▶ **Required action**
Starting at the line holding "color: #a21caf ->" and finishing at the line holding "left: 224px ->", transcribe the material exactly, keeping both ends but no pictures.

▶ **Source data**

"""

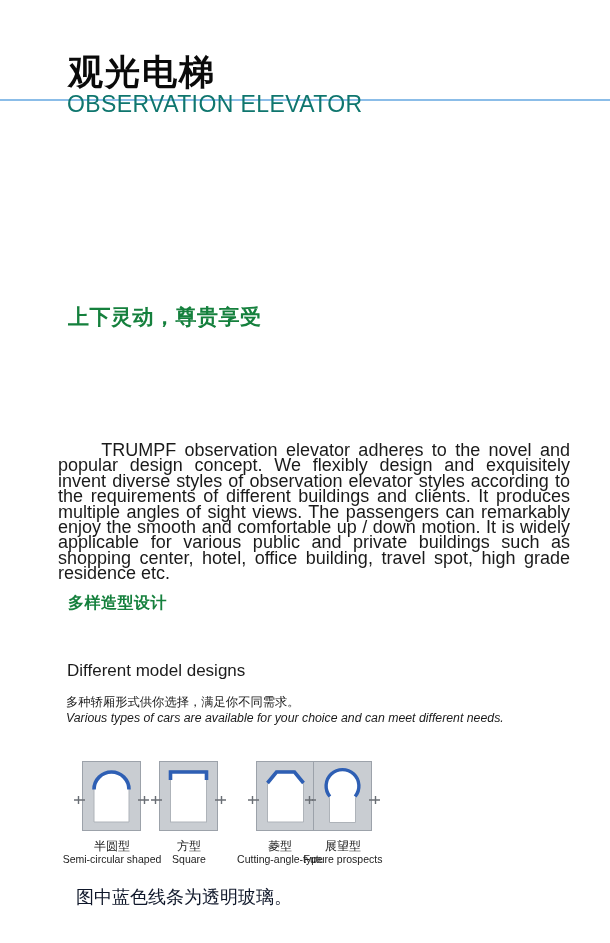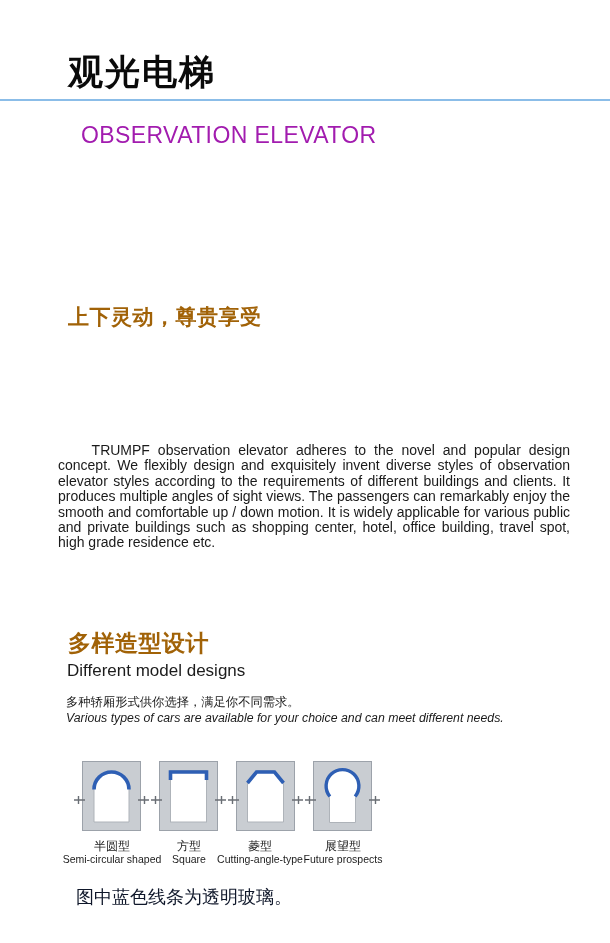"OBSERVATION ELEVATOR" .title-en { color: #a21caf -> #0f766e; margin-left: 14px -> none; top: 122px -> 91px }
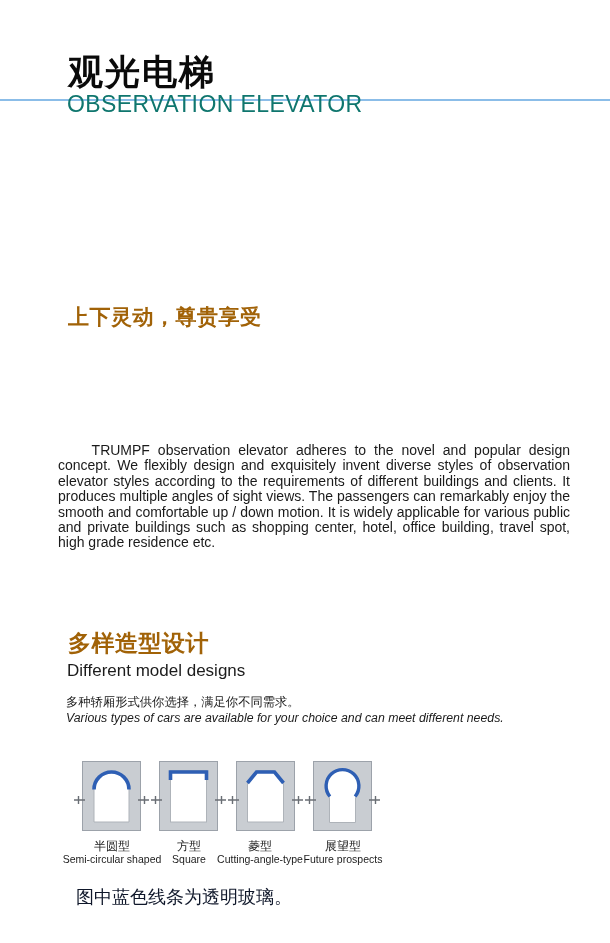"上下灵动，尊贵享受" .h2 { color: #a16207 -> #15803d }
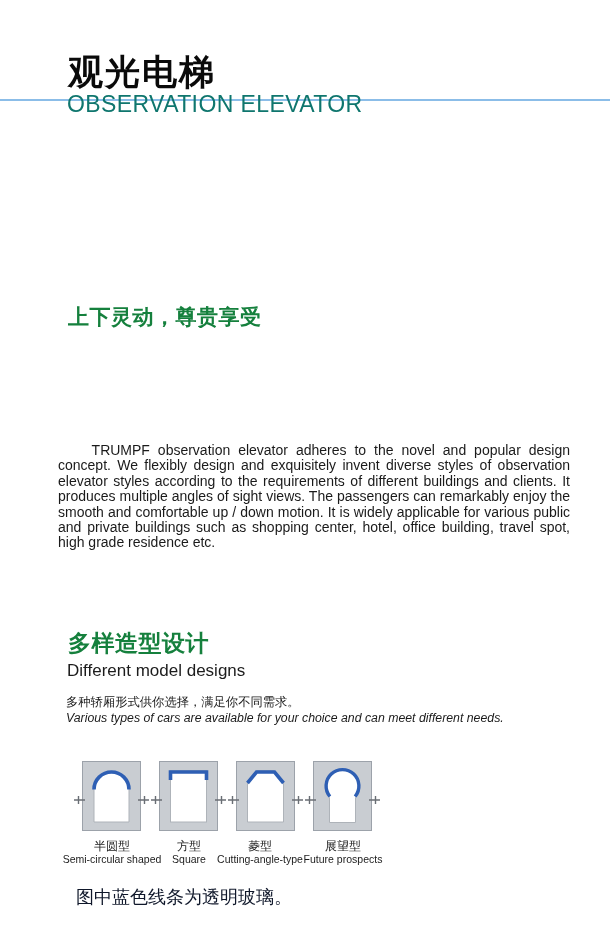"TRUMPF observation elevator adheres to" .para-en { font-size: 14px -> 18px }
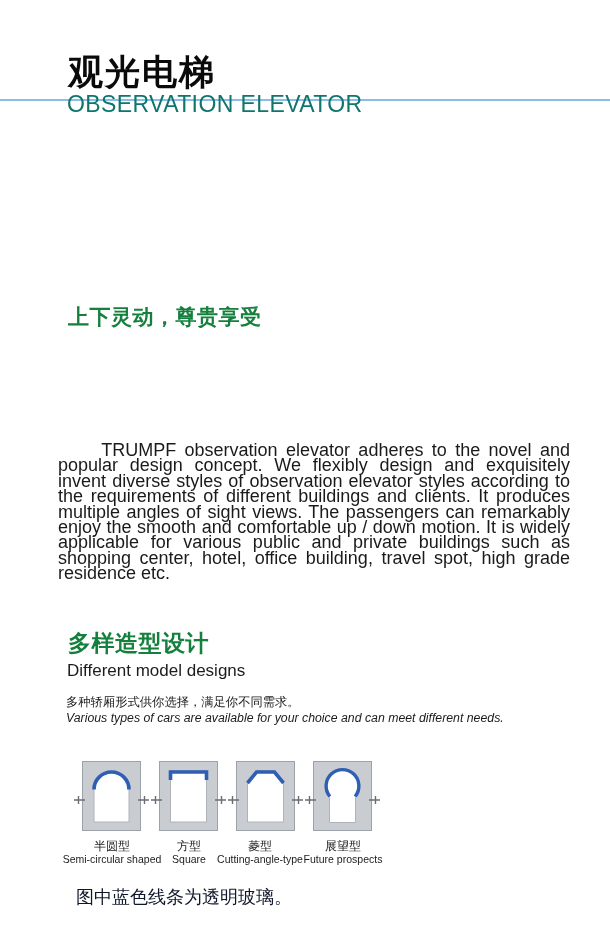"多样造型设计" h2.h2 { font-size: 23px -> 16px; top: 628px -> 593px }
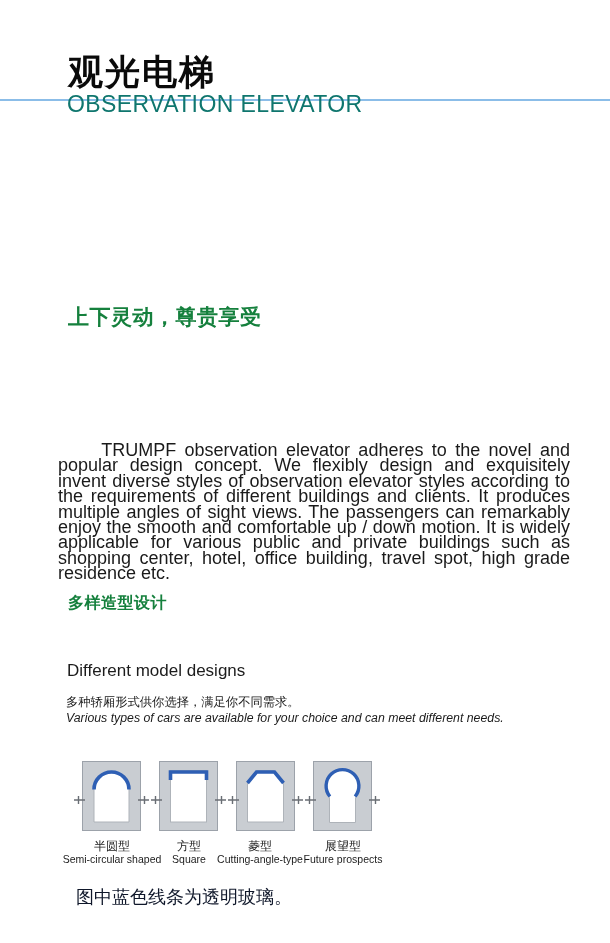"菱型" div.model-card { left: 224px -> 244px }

"""
"""

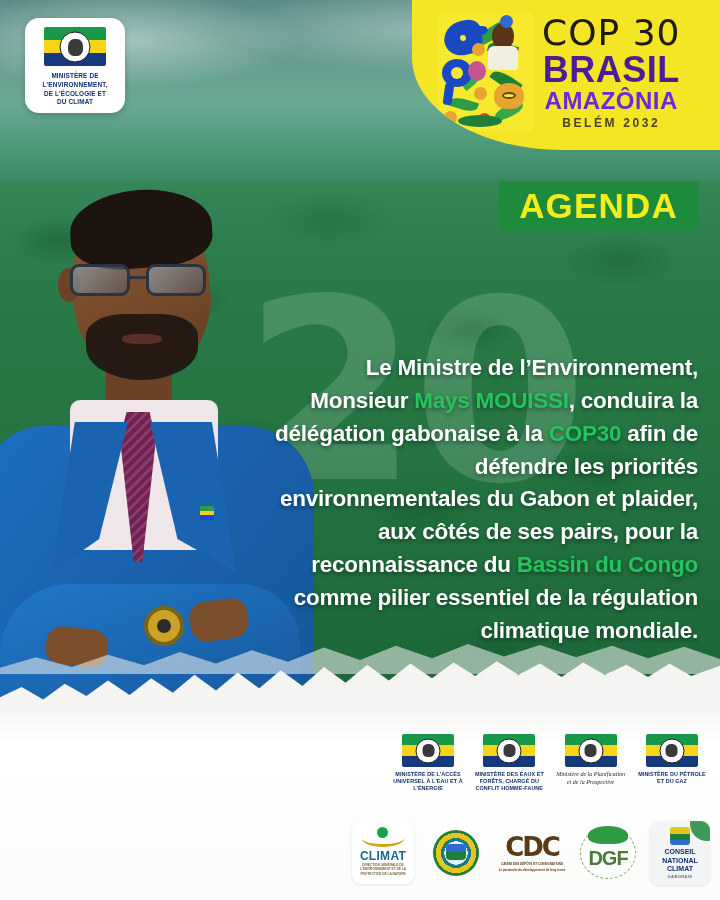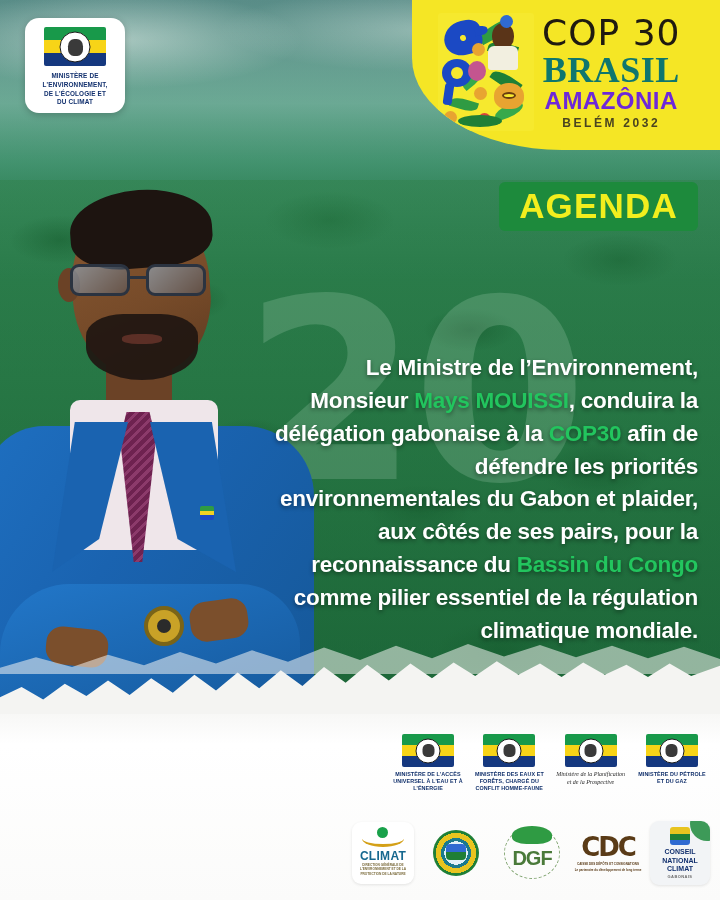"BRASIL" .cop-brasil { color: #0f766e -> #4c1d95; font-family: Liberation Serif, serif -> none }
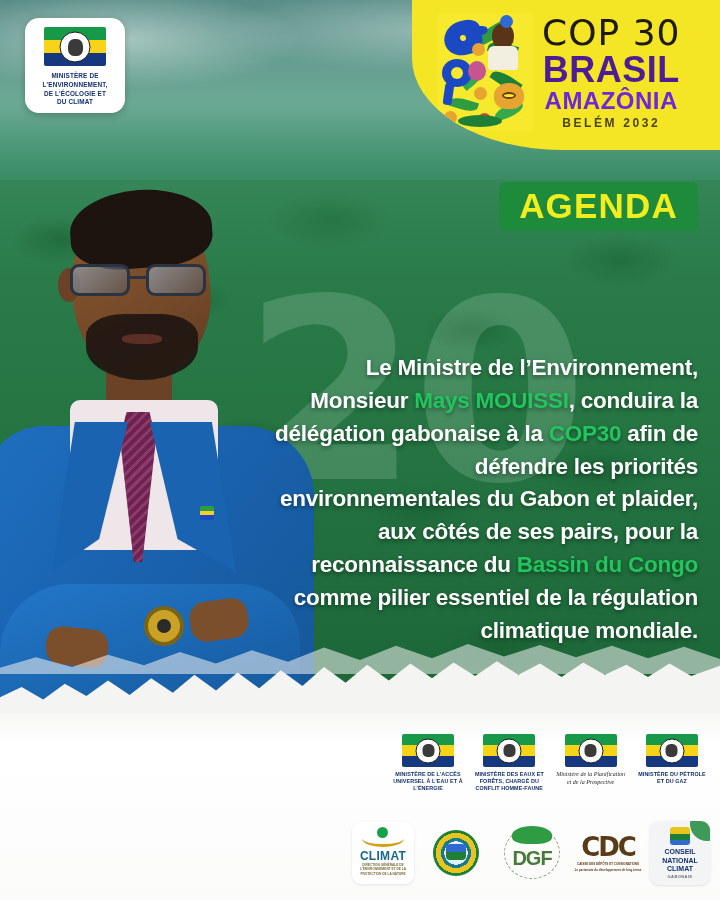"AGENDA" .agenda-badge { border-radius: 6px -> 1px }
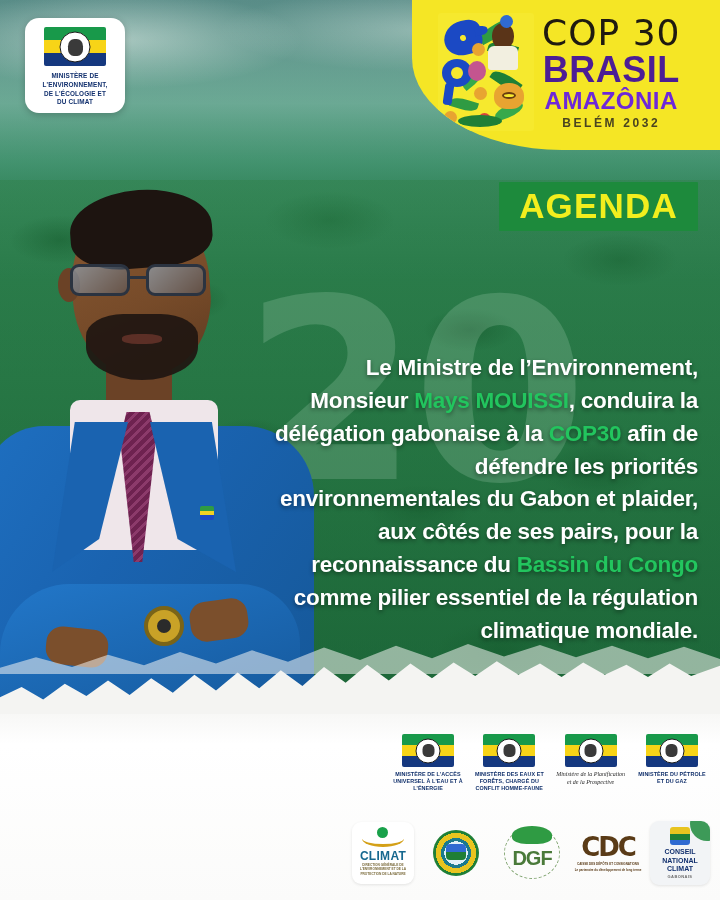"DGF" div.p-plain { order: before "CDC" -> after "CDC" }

"""

▶ **Solution to this task**
"OBSERVATION ELEVATOR" .title-en { color: #a21caf -> #0f766e; margin-left: 14px -> none; top: 122px -> 91px }
"上下灵动，尊贵享受" .h2 { color: #a16207 -> #15803d }
"TRUMPF observation elevator adheres to" .para-en { font-size: 14px -> 18px }
"多样造型设计" h2.h2 { font-size: 23px -> 16px; top: 628px -> 593px }
"菱型" div.model-card { left: 224px -> 244px }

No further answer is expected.